Sur Babelio, il y a beaucoup de littéraires que la seule vue du mot science fait sans doute fuir à grands clics de souris, car les souvenirs scolaires qu'ils en ont leurs évoquent plutôt des scènes de torture mentale. Pourtant, je voudrais qu'ils lisent ma critique jusqu'au bout (même en jurant que c'est la dernière fois qu'ils liront un texte ayant un quelconque rapport avec la science !), car, d'une part, je pense qu'il faut se libérer des barrières mentales que nous mettons entre lettres et sciences, et puis, parce que la pensée scientifique a profondément changé, même si le grand public, inondé d'informations techniques, l'ignore souvent.
Et pour ma part, c'est ce que je trouve le plus intéressant en sciences : non seulement elles font progresser nos connaissances, mais elles éclairent aussi notre conception du monde.
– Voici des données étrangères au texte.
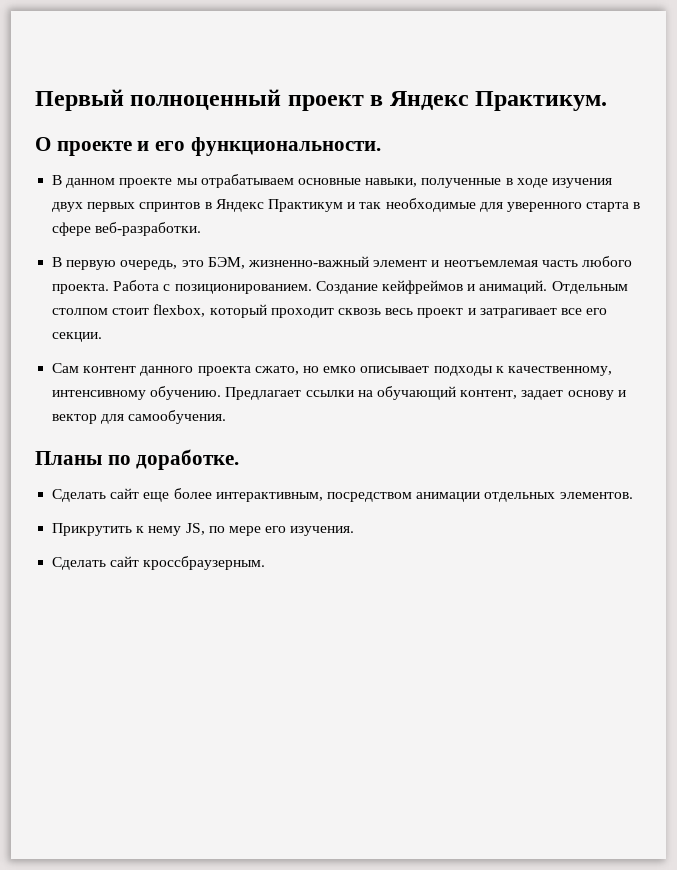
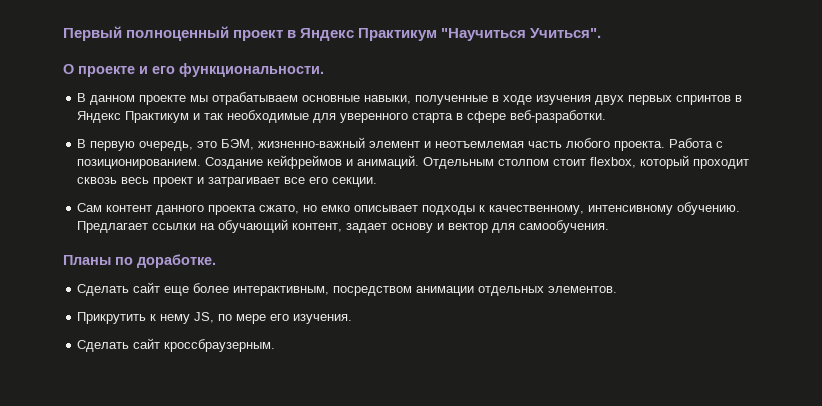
[475,91,608,111] Практикум. -> [358,28,602,41] Практикум "Научиться Учиться".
Car la révolution conceptuelle en sciences est en train de révolutionner aussi la philosophie tirée des sciences.
Ilya Prigogine, qui travaille souvent avec la philosophe Isabelle Stengers, fait partie des scientifiques dont l'évolution des idées en science « pousse » jusqu'à la philosophie, comme le faisait le paléontologue Stephen Jay Gould.
Ilya Prigogine est un physicien, prix Nobel de chimie, qui s'est consacré à l'étude théorique des phénomènes thermodynamiques, notamment des phénomènes irréversibles. Il a été à l'origine d'une véritable révolution dans cette discipline. Ce qu'il exprime dans ce livre, c'est que cette révolution, qui a eu des conséquences en chimie, en biologie moléculaire, et donc en biologie, est une révolution conceptuelle, qui a aussi des conséquences philosophiques sur la manière dont on conçoit la nature, la vie, et l'être humain.
La théorie du chaos avait remis en cause bon nombre de certitudes. Celle du chaos déterministe (dynamiques obéissant à des lois malgré une apparence de développement semblable au hasard) avait elle-même remis en cause ces nouvelles certitudes. Avec la théorie des systèmes dissipatifs, Ilya Prigogine montre qu'il n'y a pas un seul domaine scientifique qui échappe à cette révolution conceptuelle. En effet, en thermodynamique, le « second principe » faisait parti des certitudes les plus ancrées. On considérait jusqu'alors que les états « hors équilibre » pouvaient être négligés, par approximation. Pourtant, Prigogine a montré que les états « hors équilibre », n'obéissent plus à cette loi : l'entropie augmente, mais la perte de qualité de l'ordre, qu'on croyait inévitable, n'est plus réalisée que globalement. Un ordre peut être fondé sur le désordre.
Il n'est pas possible de rentrer dans les détails, mais là encore, on découvre que le monde est plus complexe qu'on ne l'avait imaginé.
Avec ses collaborateurs, Prigogine a appliqué sa théorie à la discussion de quelques problèmes importants de biologie, en particulier l'énergétique du développement de l'embryon.
Les systèmes dissipatifs fournissent une explication simple à l'accroissement de complexité, qu'il s'agisse de l'inanimé, du biologique ou du social. La notion d'instabilité, de chaos, d'amplification, est ainsi aujourd'hui au centre des préoccupations d'un nombre croissant de chercheurs dans des domaines allant des mathématiques... à l'économie. (Par exemple, lors de la crise boursière du 6 mai 2010, les désordres financiers qui se sont produits ce jour-là illustrent bien, en termes économiques, des notions comme celles de chaos, de fluctuation ou d'amplification, auxquels la presse a, à cette occasion, ouvert un chemin vers le grand public).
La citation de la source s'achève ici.